Work instruction :: Copy each line below containing "from".

Records provided ::
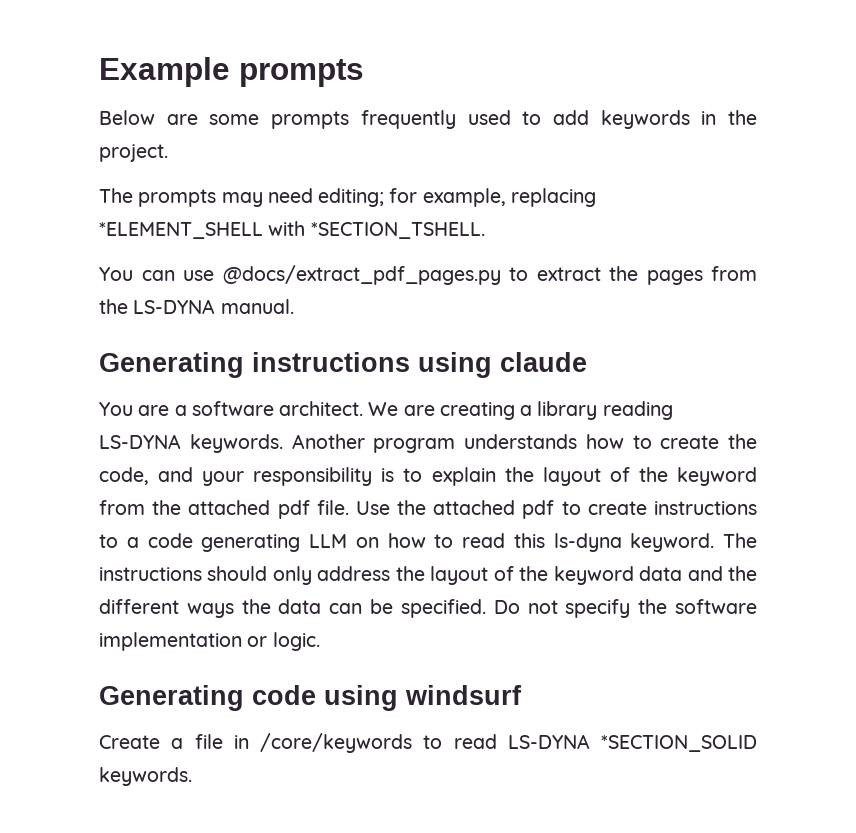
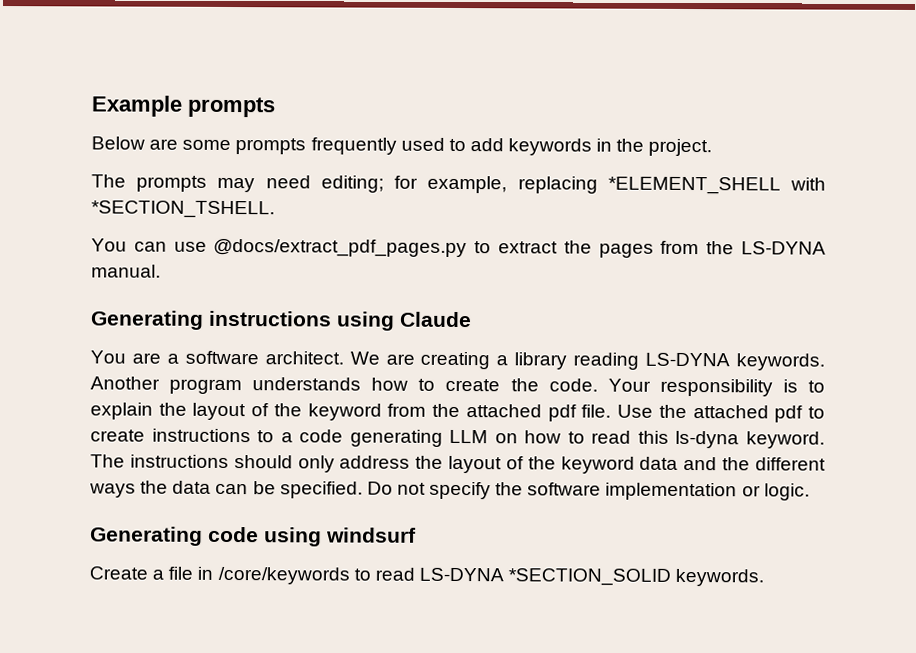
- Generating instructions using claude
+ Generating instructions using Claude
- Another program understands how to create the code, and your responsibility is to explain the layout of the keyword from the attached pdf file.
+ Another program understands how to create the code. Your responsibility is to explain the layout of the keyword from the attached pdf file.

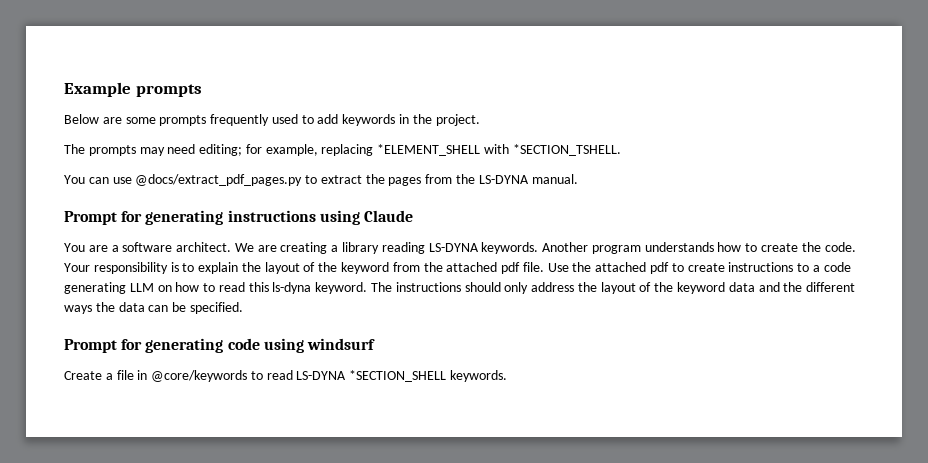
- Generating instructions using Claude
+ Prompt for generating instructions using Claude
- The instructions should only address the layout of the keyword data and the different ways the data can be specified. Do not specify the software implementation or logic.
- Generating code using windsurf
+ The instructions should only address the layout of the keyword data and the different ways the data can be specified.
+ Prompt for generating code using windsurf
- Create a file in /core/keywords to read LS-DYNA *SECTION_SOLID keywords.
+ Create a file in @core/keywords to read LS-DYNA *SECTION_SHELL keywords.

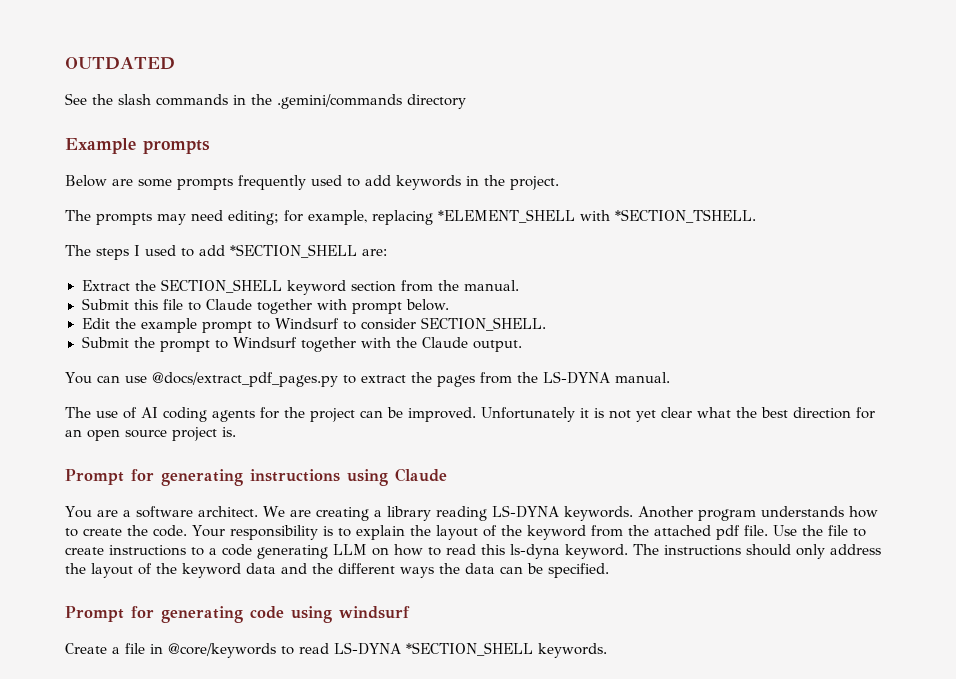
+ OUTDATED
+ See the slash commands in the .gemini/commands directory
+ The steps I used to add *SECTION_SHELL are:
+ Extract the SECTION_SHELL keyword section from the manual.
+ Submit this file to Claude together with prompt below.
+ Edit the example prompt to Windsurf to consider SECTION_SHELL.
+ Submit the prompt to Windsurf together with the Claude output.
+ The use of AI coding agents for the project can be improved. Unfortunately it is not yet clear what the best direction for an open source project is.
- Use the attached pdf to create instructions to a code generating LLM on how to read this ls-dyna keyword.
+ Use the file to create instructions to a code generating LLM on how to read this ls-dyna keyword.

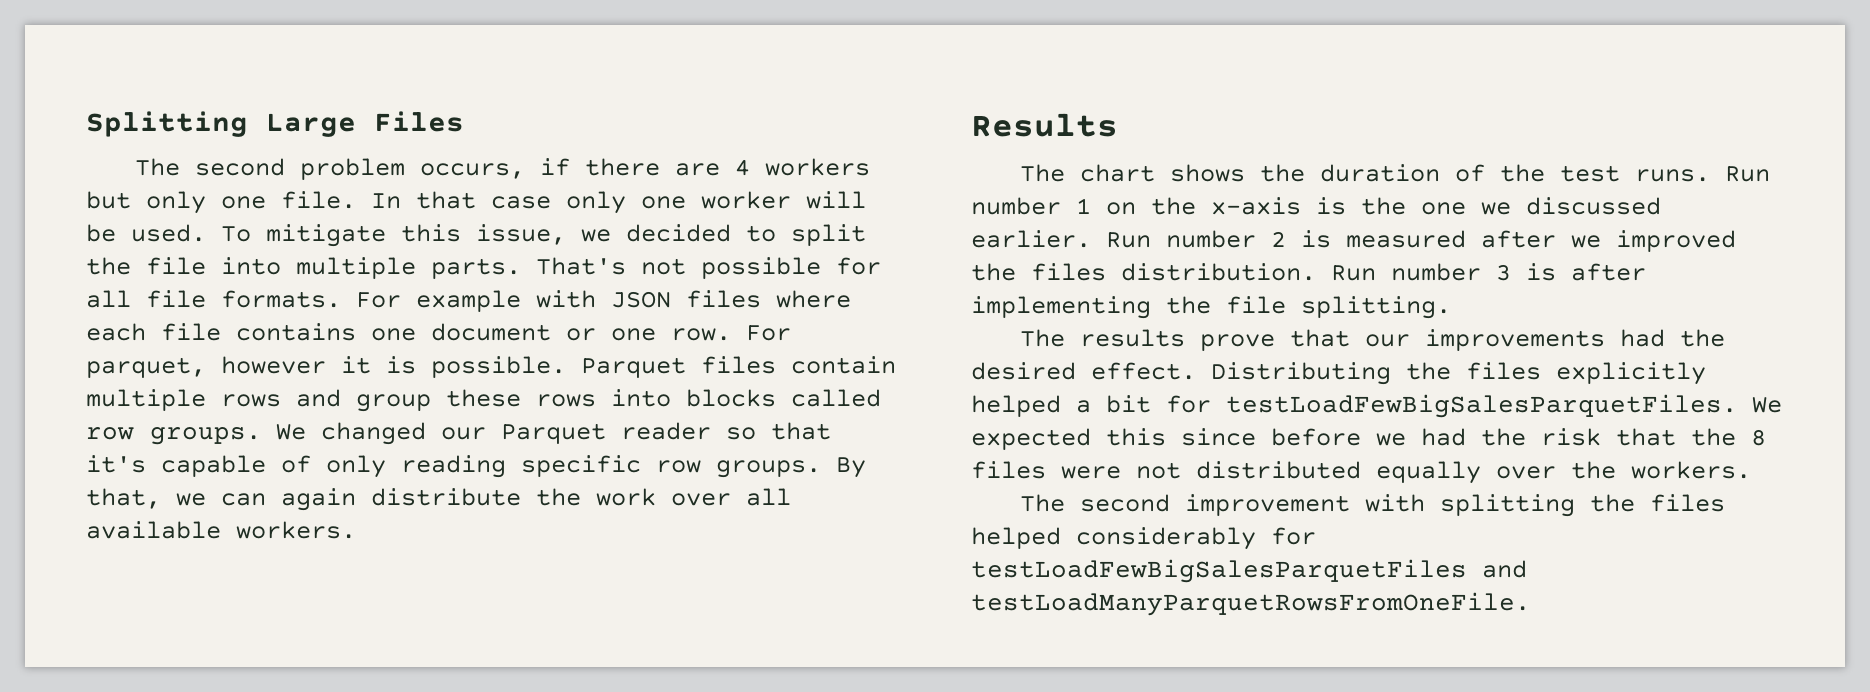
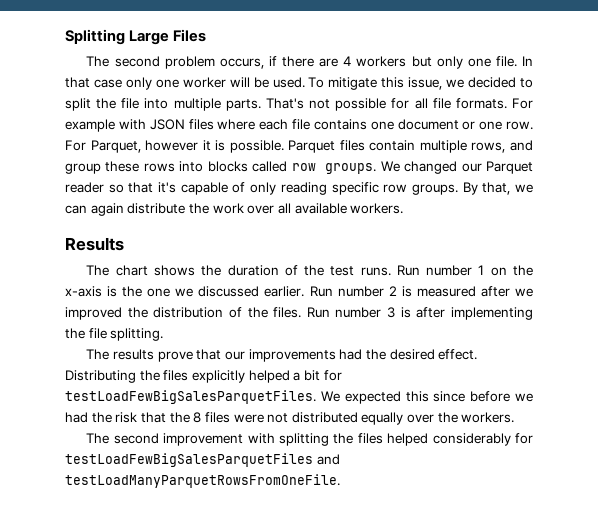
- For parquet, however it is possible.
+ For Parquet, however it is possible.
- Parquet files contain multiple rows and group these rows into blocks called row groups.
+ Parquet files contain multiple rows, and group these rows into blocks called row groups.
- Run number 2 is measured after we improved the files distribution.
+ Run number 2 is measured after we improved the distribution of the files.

Exercise result ::
- Another program understands how to create the code, and your responsibility is to explain the layout of the keyword from the attached pdf file.
+ Another program understands how to create the code. Your responsibility is to explain the layout of the keyword from the attached pdf file.
+ Extract the SECTION_SHELL keyword section from the manual.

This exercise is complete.